───── STUDY MATERIAL
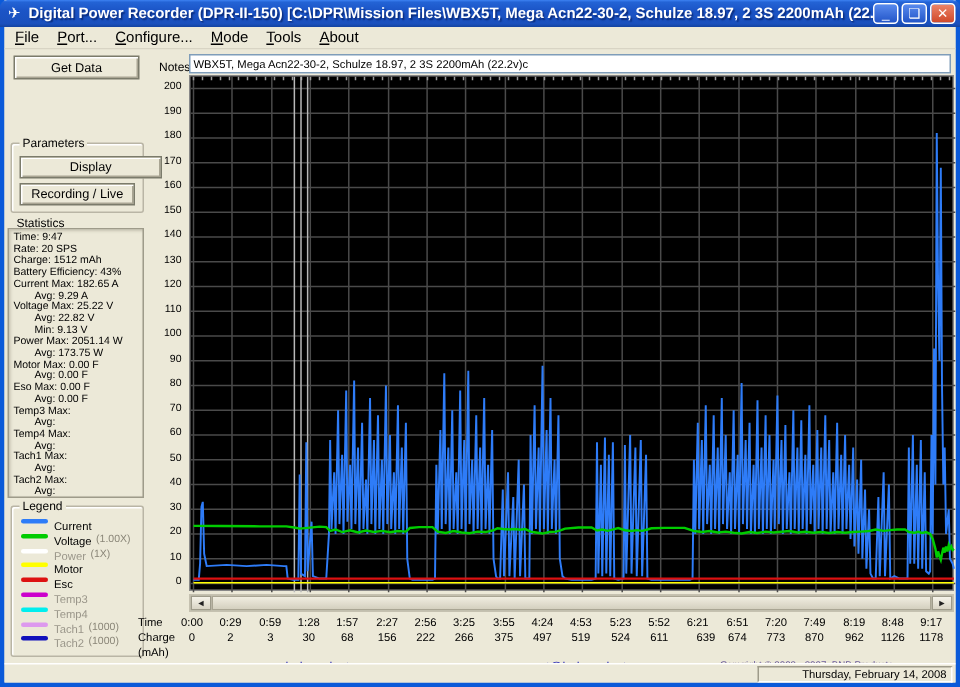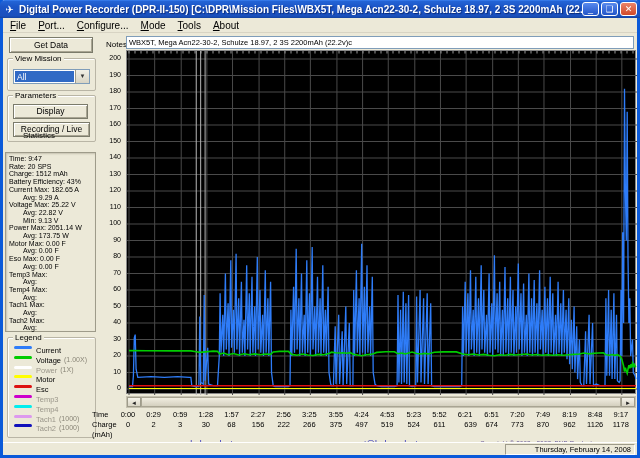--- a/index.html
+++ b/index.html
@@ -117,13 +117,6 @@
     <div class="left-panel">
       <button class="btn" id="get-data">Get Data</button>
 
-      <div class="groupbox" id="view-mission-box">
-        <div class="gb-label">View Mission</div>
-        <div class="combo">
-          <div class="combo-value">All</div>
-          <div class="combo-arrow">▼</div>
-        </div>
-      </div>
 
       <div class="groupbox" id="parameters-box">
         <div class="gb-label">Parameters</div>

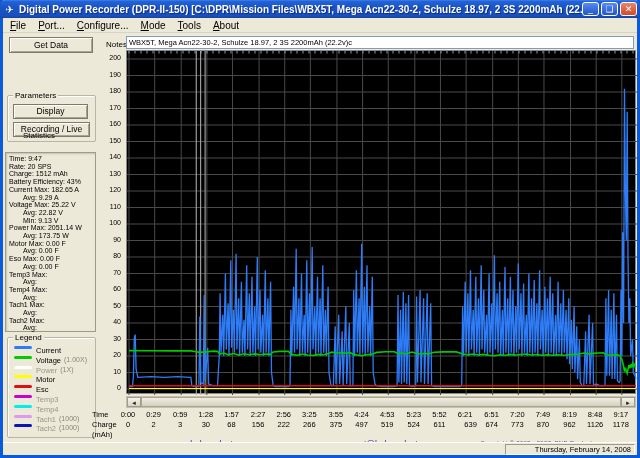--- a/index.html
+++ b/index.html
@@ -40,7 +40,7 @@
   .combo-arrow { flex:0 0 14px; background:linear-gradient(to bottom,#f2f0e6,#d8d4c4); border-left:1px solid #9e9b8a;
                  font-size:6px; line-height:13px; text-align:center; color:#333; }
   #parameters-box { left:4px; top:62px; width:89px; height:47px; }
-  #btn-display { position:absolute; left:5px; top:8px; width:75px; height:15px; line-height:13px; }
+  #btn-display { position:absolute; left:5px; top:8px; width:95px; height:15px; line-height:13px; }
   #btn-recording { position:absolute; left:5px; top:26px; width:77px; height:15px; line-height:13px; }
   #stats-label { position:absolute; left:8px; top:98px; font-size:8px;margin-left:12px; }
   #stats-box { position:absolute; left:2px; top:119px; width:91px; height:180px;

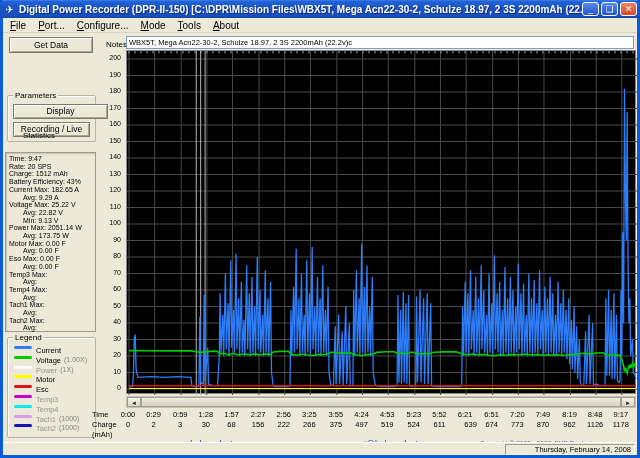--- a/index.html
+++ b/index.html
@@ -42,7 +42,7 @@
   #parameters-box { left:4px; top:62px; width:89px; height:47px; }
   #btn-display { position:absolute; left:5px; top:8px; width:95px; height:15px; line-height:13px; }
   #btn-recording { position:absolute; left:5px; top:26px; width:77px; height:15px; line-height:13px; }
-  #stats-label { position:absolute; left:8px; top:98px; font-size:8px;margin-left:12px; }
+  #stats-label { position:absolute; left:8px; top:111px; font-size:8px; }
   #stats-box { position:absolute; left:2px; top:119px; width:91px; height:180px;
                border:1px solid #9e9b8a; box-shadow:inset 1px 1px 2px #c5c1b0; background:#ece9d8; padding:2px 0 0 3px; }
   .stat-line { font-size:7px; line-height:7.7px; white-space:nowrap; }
──────────
TASK STATEMENT = Copy the listing exactly. No images belong in the copy.

RESPONSE BELOW =
--- a/index.html
+++ b/index.html
@@ -117,13 +117,6 @@
     <div class="left-panel">
       <button class="btn" id="get-data">Get Data</button>
 
-      <div class="groupbox" id="view-mission-box">
-        <div class="gb-label">View Mission</div>
-        <div class="combo">
-          <div class="combo-value">All</div>
-          <div class="combo-arrow">▼</div>
-        </div>
-      </div>
 
       <div class="groupbox" id="parameters-box">
         <div class="gb-label">Parameters</div>

--- a/index.html
+++ b/index.html
@@ -40,7 +40,7 @@
   .combo-arrow { flex:0 0 14px; background:linear-gradient(to bottom,#f2f0e6,#d8d4c4); border-left:1px solid #9e9b8a;
                  font-size:6px; line-height:13px; text-align:center; color:#333; }
   #parameters-box { left:4px; top:62px; width:89px; height:47px; }
-  #btn-display { position:absolute; left:5px; top:8px; width:75px; height:15px; line-height:13px; }
+  #btn-display { position:absolute; left:5px; top:8px; width:95px; height:15px; line-height:13px; }
   #btn-recording { position:absolute; left:5px; top:26px; width:77px; height:15px; line-height:13px; }
   #stats-label { position:absolute; left:8px; top:98px; font-size:8px;margin-left:12px; }
   #stats-box { position:absolute; left:2px; top:119px; width:91px; height:180px;

--- a/index.html
+++ b/index.html
@@ -42,7 +42,7 @@
   #parameters-box { left:4px; top:62px; width:89px; height:47px; }
   #btn-display { position:absolute; left:5px; top:8px; width:95px; height:15px; line-height:13px; }
   #btn-recording { position:absolute; left:5px; top:26px; width:77px; height:15px; line-height:13px; }
-  #stats-label { position:absolute; left:8px; top:98px; font-size:8px;margin-left:12px; }
+  #stats-label { position:absolute; left:8px; top:111px; font-size:8px; }
   #stats-box { position:absolute; left:2px; top:119px; width:91px; height:180px;
                border:1px solid #9e9b8a; box-shadow:inset 1px 1px 2px #c5c1b0; background:#ece9d8; padding:2px 0 0 3px; }
   .stat-line { font-size:7px; line-height:7.7px; white-space:nowrap; }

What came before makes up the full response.